The long term effect of this La Nina will likely be to generate cooler air masses, which in a lagged way will make their way up to the Pole, but likely this change will take its sweet time to manifest. When we check to see if sea temperatures are below normal, we notice the southern hemisphere may be surprisingly cool but the northern hemisphere remains surprisingly warm.
With all that extra heat to the north, the planet had the urge to lose, and that tends to encourage the development of hurricanes and typhoons. The set up was one which made the Atlantic the place for them to develop this year, and the above map actually shows their effect on the Atlantic’s waters. The heat was sucked out of the water off the east coast of the USA. (To the north the water is warmer because the hurricanes prevented the up-welling of cold water south of Labrador and Nova Scotia.)
On a whole all the heat coming from the northern ocean made the planet milder, but that mildness was hurried to the Pole, to be lost to the growing dark of winter night. The favorite route was up through the North Atlantic past Norway, over Svalbard, which was well above normal in September, as Roy Spencer’s September air temperature map demonstrates.

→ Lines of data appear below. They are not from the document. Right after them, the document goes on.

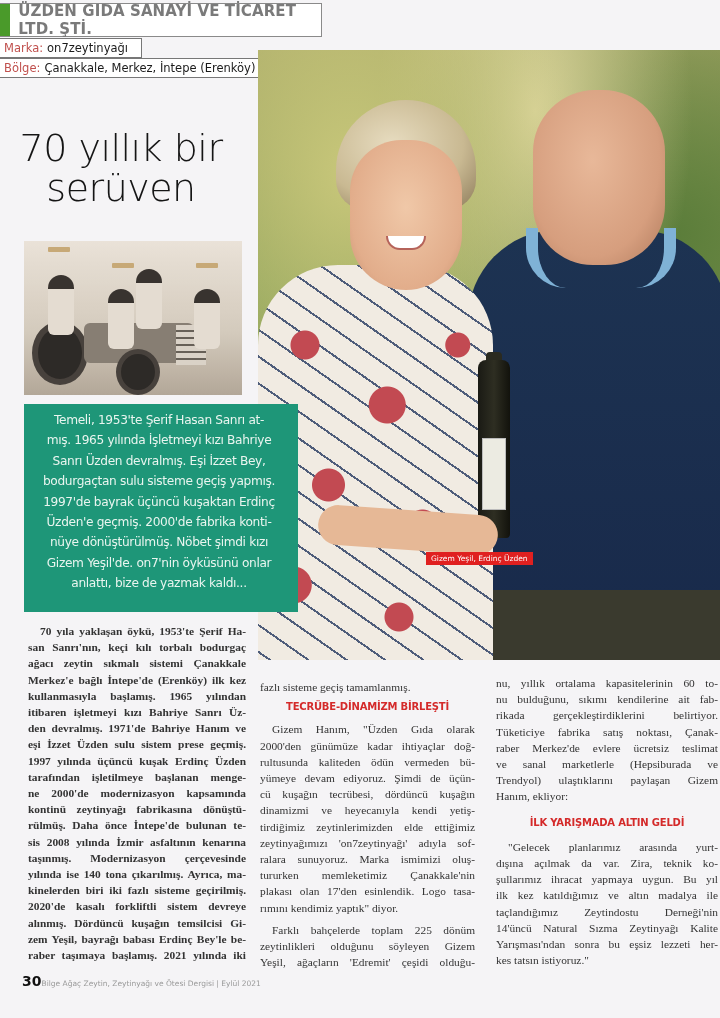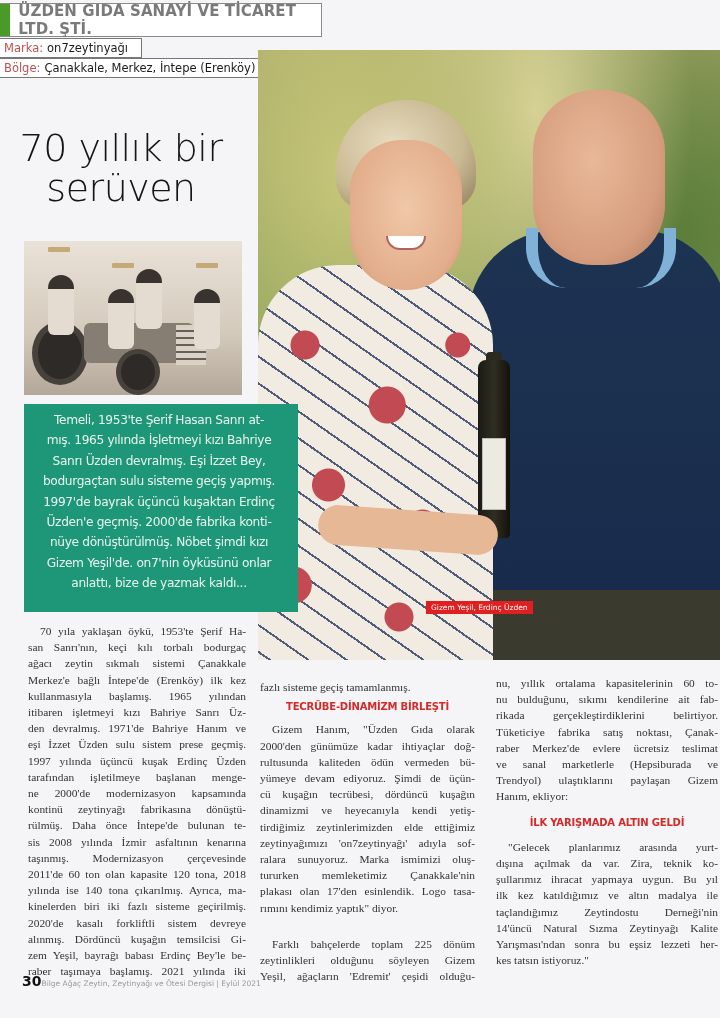--- a/index.html
+++ b/index.html
@@ -103,7 +103,7 @@
     background: #ecebe2; border: 1px solid #bbb;
   }
   .photo .caption {
-    position: absolute; left: 168px; top: 551px; height: 13px; padding: 0 5px;
+    position: absolute; left: 168px; top: 502px; height: 13px; padding: 0 5px;
     background: #e02020; color: #fff; font-family: "DejaVu Sans", sans-serif;
     font-size: 7.5px; line-height: 13px; white-space: nowrap;
   }

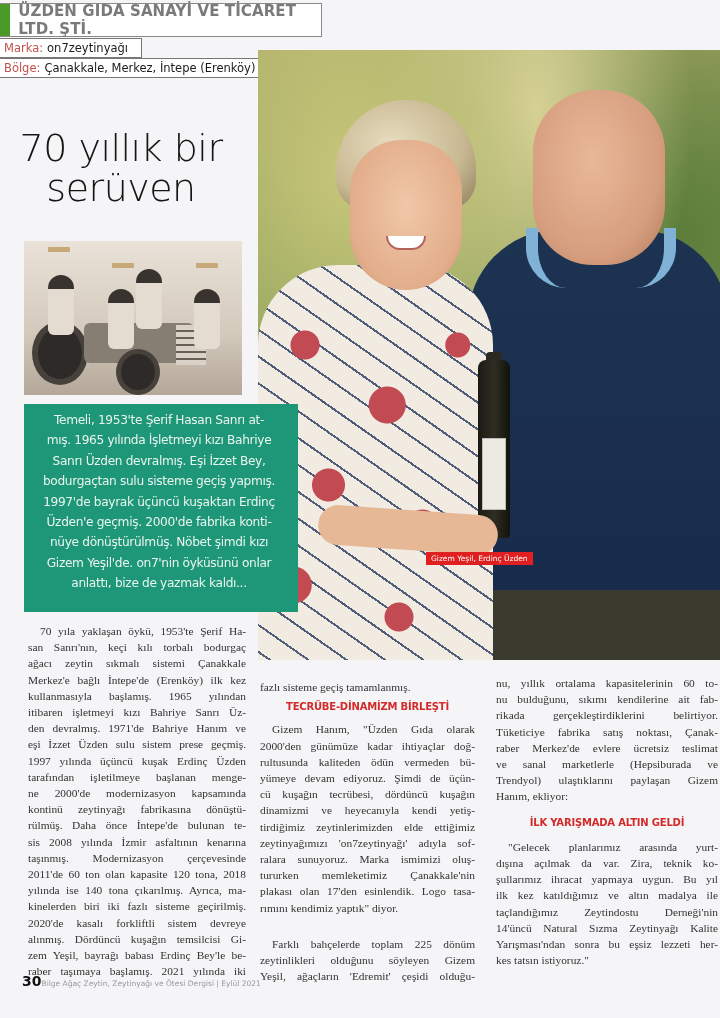--- a/index.html
+++ b/index.html
@@ -165,7 +165,7 @@
   }
   .col .line { display: block; white-space: nowrap; text-align: justify; text-align-last: justify; }
   .col .line.last { text-align-last: left; }
-  .col1 { left: 28px; top: 623px; width: 218px; }
+  .col1 { left: 28px; top: 623px; width: 218px; font-weight: bold; }
   .col2 { left: 260px; top: 679px; width: 215px; }
   .col3 { left: 496px; top: 675px; width: 222px; }
   .subhead {

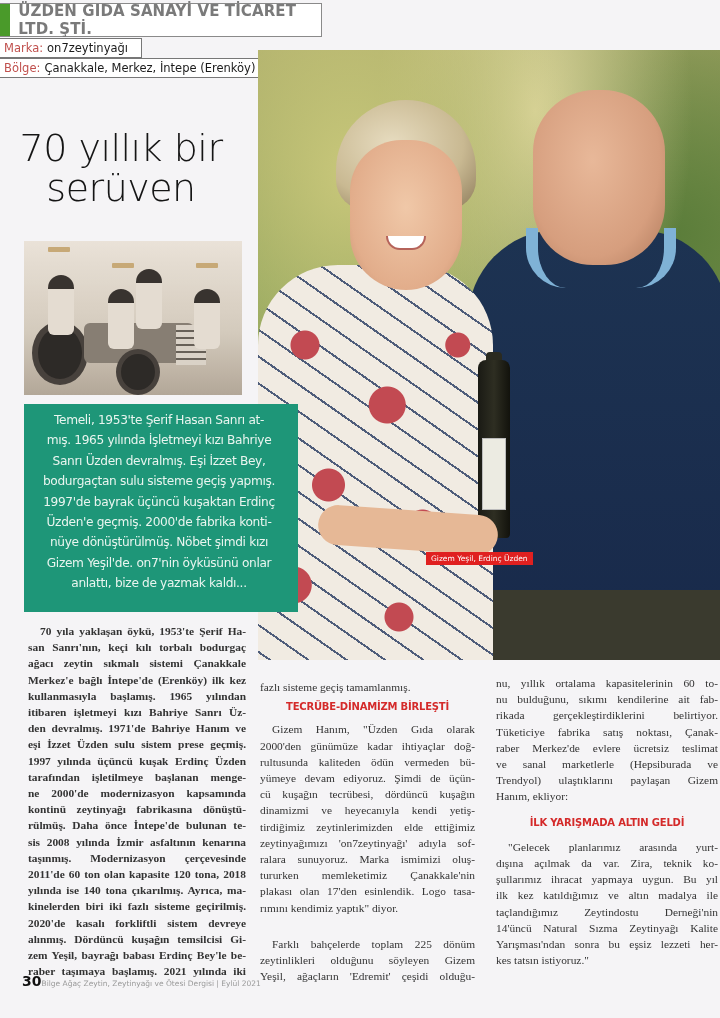--- a/index.html
+++ b/index.html
@@ -265,7 +265,6 @@
   <span class="line">rülmüş. Daha önce İntepe'de bulunan te-</span>
   <span class="line">sis 2008 yılında İzmir asfaltının kenarına</span>
   <span class="line">taşınmış. Modernizasyon çerçevesinde</span>
-  <span class="line">2011'de 60 ton olan kapasite 120 tona, 2018</span>
   <span class="line">yılında ise 140 tona çıkarılmış. Ayrıca, ma-</span>
   <span class="line">kinelerden biri iki fazlı sisteme geçirilmiş.</span>
   <span class="line">2020'de kasalı forkliftli sistem devreye</span>

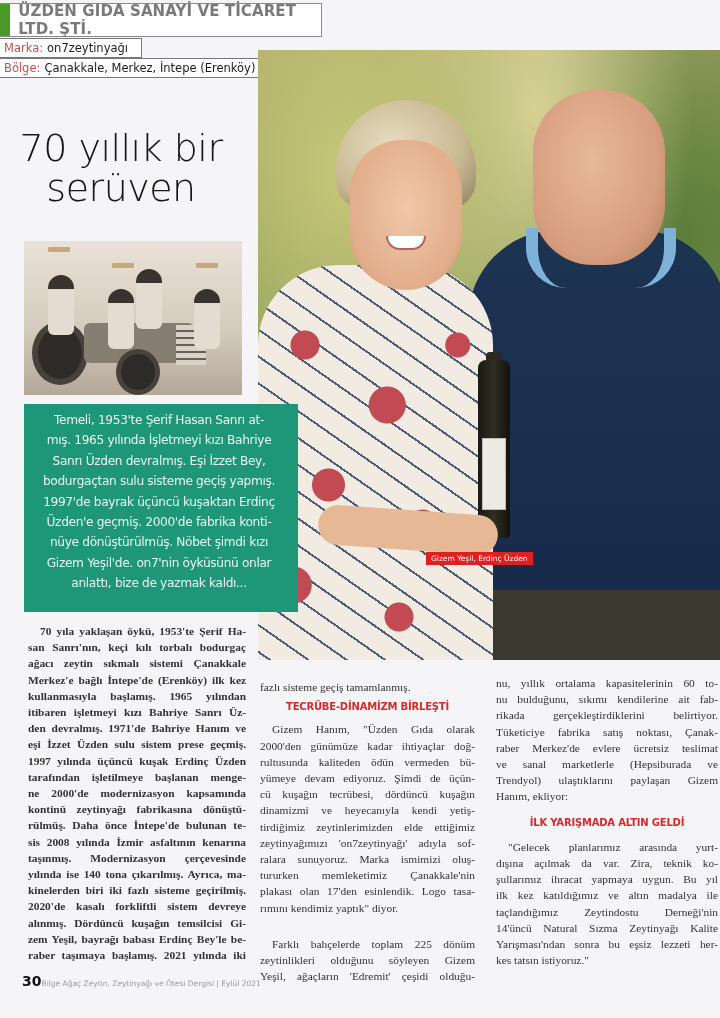--- a/index.html
+++ b/index.html
@@ -288,7 +288,7 @@
   <span class="line">tururken memleketimiz Çanakkale'nin</span>
   <span class="line">plakası olan 17'den esinlendik. Logo tasa-</span>
   <span class="line last">rımını kendimiz yaptık" diyor.</span>
-  <span class="line" style="padding-left:12px;margin-top:20px">Farklı bahçelerde toplam 225 dönüm</span>
+  <span class="line" style="padding-left:12px;margin-top:6px">Farklı bahçelerde toplam 225 dönüm</span>
   <span class="line">zeytinlikleri olduğunu söyleyen Gizem</span>
   <span class="line">Yeşil, ağaçların 'Edremit' çeşidi olduğu-</span>
 </div>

The above map averages out some of the loopy shifting of the jet. For example, at the start of September it was very cold in the east of the USA, with unusually early snows on peaks not far north of where I live, and even a few spots of late August frost, but by the end of September we were midst a heat wave, and the unusually early snows had shifted to the west of the USA. Result? The map averages the extremes out, and most of the USA looks “normal”.
However Svalbard, at the top of the map, was the most “above-average” place on earth. (Not that anyone went swimming in the icewater.) This is a definate sign of a Ralphal flow, and we did see Ralph incarnating up over the Pole, even as a decent gale for a time. (September 21 map below)
This flow continues to fascinate me, but I continue to think it must be at its end. Eventually the effects of the new La Nina will work north, and we’ll see what I imagine will be an abrupt shift to a more zonal flow. When? (Wait while I flip a coin.) My guess is February 13 at 6:00 PM, EST.
I’ve been saving maps since late August, and hope to go through what we’ve been seeing the past month in more detail. But first I have to face my blasted taxes. (I got an “extension” back when they were due on April 15, but it runs out on October 15. Even a great procrastinator like myself must someday face the music.)
For people interested in the sea-ice itself, it is growing back swiftly now.
As an interesting side-note, the mild air pushing north past Svalbard has pushed the ice away from its north coast, but this may actually be also preventing ice from being flushed south through Fram Strait and the east coast of Greenland. Though this reduces the sea-ice in the short term, in the long-term it keeps the ice up in the Arctic Sea, and increases “volume” if not “area” and “extent”.
Here’s a comparison with last year. (2016 to left; 2017 to right.)
One topic I hope to talk about in the future is the interesting way the sea-ice was jammed south last summer into the channels in the Canadian Archipelago. Some thick, multi-year ice flowed south to the east of Melville Island and across Parry Channel. This may enter the calculations of people attempting the Northwest Passage next summer. We can only cross our fingers and hope our poor, odd, battered O-buoy 14 camera survives another winter, in that area.